I didn't see it. I was very ill and trying to stay warm . Figured it wasn't worth getting up for lol.


----------



## Kyoberr (Dec 6, 2006)

I really wanted to see it but there was a cloud cover the whole day! I guess I'll just have to wait two more years...


----------



## emc7 (Jul 23, 2005)

I saw it. I tried to get pic when it was full, but it was too dark for the digital camera. The only thing I could see it through was the video camera on night (black and white) mode.


----------



## karazy (Nov 2, 2007)

my friends saw it. and also like a bit after from calgary you could see the satelite explode


----------



## Obsidian (May 20, 2007)

Ironically although my state is known for being pretty much nothing but sunny and clear skies: The night was cloudy and visibility of the eclipse was simply not possible. 

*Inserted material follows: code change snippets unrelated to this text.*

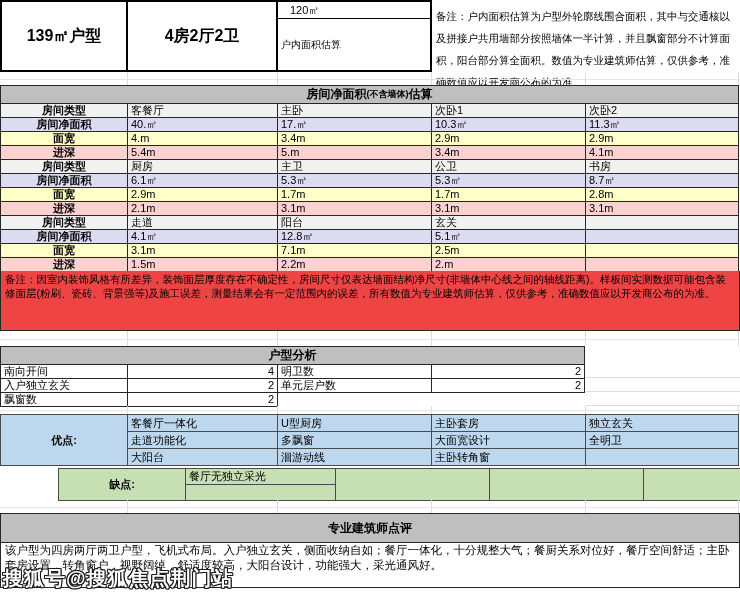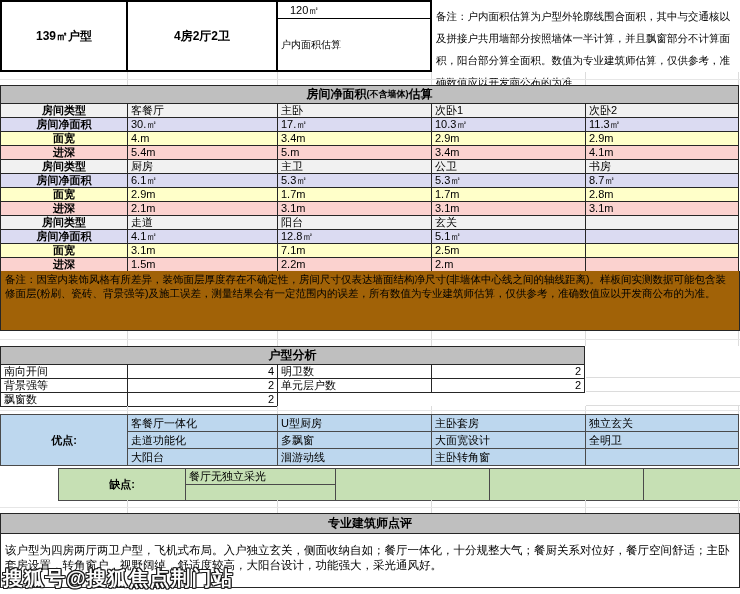--- a/index.html
+++ b/index.html
@@ -23,29 +23,29 @@
   .r-type { background:#F1F1F1; }
   .r-area { background:#DBDBF2; }
   .r-w    { background:#FFFFC9; }
   .r-d    { background:#FBD2CF; }
 
   
   #tophdr { left:0; top:0; width:432px; height:72px; display:grid;
             grid-template-columns:126px 150px 152px; grid-template-rows:17px 51px;
             border:2px solid #000; }
   #tophdr .big { grid-row:1/3; display:flex; align-items:center; justify-content:center;
-                 font-size:12px; font-weight:bold; border-right:2px solid #000; }
+                 font-size:16px; font-weight:bold; border-right:2px solid #000; }
   #tophdr .sub1 { border-bottom:1px solid #000; font-size:11px; padding:1px 12px; }
   #tophdr .sub2 { display:flex; align-items:center; font-size:10px; padding:0 3px; }
   #topnote { left:436px; top:5px; width:300px; font-size:10.5px; line-height:22px; }
 
   
   .notebox { left:0; width:740px; border:1px solid #262626; border-top:none;
-             padding:2px 4px; font-size:10.5px; line-height:13.5px; background:#a16207; }
-  #rev-title { left:0; top:513px; width:740px; height:21px; background:#BFBFBF;
+             padding:2px 4px; font-size:10.5px; line-height:13.5px; background:#ef4444; }
+  #rev-title { left:0; top:513px; width:740px; height:30px; background:#BFBFBF;
                border:1px solid #262626; display:flex; align-items:center; justify-content:center;
                font-size:12px; font-weight:bold; }
   #rev-body { left:0; top:530px; width:740px; height:58px; border:1px solid #262626; border-top:none;
               padding:13px 4px 0 4px; font-size:11.5px; line-height:15px; }
 
   
   .pros .cell { background:#BDD7EE; border-color:#4a4a4a; }
   .cons .cell { background:#C6E0B4; border-color:#4a4a4a; }
   .pros.grid, .cons.grid { border-color:#4a4a4a; }
 
@@ -87,21 +87,21 @@
         <span>估算</span>
     </div>
 
     <div class="cell lab r-type">房间类型</div>
     <div class="cell r-type">客餐厅</div>
     <div class="cell r-type">主卧</div>
     <div class="cell r-type">次卧1</div>
     <div class="cell r-type">次卧2</div>
 
     <div class="cell lab r-area">房间净面积</div>
-    <div class="cell r-area">30.㎡</div>
+    <div class="cell r-area">40.㎡</div>
     <div class="cell r-area">17.㎡</div>
     <div class="cell r-area">10.3㎡</div>
     <div class="cell r-area">11.3㎡</div>
 
     <div class="cell lab r-w">面宽</div>
     <div class="cell r-w">4.m</div>
     <div class="cell r-w">3.4m</div>
     <div class="cell r-w">2.9m</div>
     <div class="cell r-w">2.9m</div>
 
@@ -165,21 +165,21 @@
   <div class="abs gap" style="top:331px;height:15px;"></div>
 
   <div class="abs grid" style="left:0;top:346px;grid-template-columns:127px 150px 154px 153px;grid-template-rows:18px repeat(3,14px);">
     <div class="cell ttl">户型分析</div>
 
     <div class="cell">南向开间</div>
     <div class="cell right">4</div>
     <div class="cell">明卫数</div>
     <div class="cell right">2</div>
 
-    <div class="cell">背景强等</div>
+    <div class="cell">入户独立玄关</div>
     <div class="cell right">2</div>
     <div class="cell">单元层户数</div>
     <div class="cell right">2</div>
 
     <div class="cell">飘窗数</div>
     <div class="cell right">2</div>
     <div class="cell nob"></div>
     <div class="cell nob"></div>
   </div>
   <div class="abs hlines"></div>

There was however some really nice snow on the ground from the clouds! (took me 15 minutes to dig out my truck. I went kayaking last Sunday and the yak is still in the back. I so should have taken a picture of that buried in snow LOL)

FBG, nice pictures... thanks for posting them!


----------



## Guest (Feb 22, 2008)

Surpirsingly, it wasn't too cloudy here...which was pretty cool...but it killed to go out on the 15*f driveway in shorts, a tee shirt, and flipflops for those 5 minutes to take pics...lol


----------



## Obsidian (May 20, 2007)

Thats why those people with the funny machines with needles make things that will cover the whole body, and sometimes even stuff those things with other things like down to increase thermal properties. 

You can lead a horse to water, but you can't make um drink!


----------



## Guest (Feb 25, 2008)

I saw it (yeah I know, a few days late, but I've been out of town!).  I didn't get any pics though because I don't have a good enough camera...lol. Plus the user (me) didn't figure out how to get decent moon pics until after the eclipse.....go figure.

Great pics, Andrew!


----------



## Ice (Sep 25, 2006)

I saw it too. Used binoculars and fot a really close up view. Moon turned pink during the lunar eclipse. I went back out about 10:15 pm to see the full eclpise but clouds came in. I looked to my right (ESE direction) and saw a very slow moving bright "star" which was the spy satellite the Navy was to shoot down a few minutes later. I know it was not an aircraft because it if was, I would have seen flashing lights on it. It was cool to see.


----------



## Arcfusion (Jan 4, 2008)

I didn't see the recent one but I saw the one in the summer (when it was nice and warm) it's pretty cool to watch the whole thing.


----------



## flamingo (Nov 5, 2005)

"Supposedly," there's supposed to be one this summer, also? Though, not a lunar eclipse...

Oh well. I was inside, snuggled up in a blanket, too afraid to go outside because I thought i'd look up, be blinded, and start screaming and run into a fence and fall into the snow and start ballistically shrieking that my face hurt and somehow broke my left toe. The whole orange dot in the sky didn't excite me that much, sorry


----------



## fishboy (Feb 26, 2005)

I saw it, it was pretty cool


----------



## Pareeeee (Jan 22, 2005)

Here's my pics:


----------



## Buggy (Oct 17, 2006)

Wow! Great shots Pareeee.
I always miss the good stuff


----------



## Guest (Mar 11, 2008)

nice pics!

I couldn't get any closer...I guess I could have tried digiscoping it....


----------



## Buggy (Oct 17, 2006)

I'm sorry Fishb, I didn't mean to slight you. Your pics were awesome too!


----------



## Guest (Mar 12, 2008)

oh...lol...thanks!


----------



## HTML.Coder (Aug 6, 2008)

ive seen one once b4, but was kinda boring (no offence ppl whom like eclipses).............


----------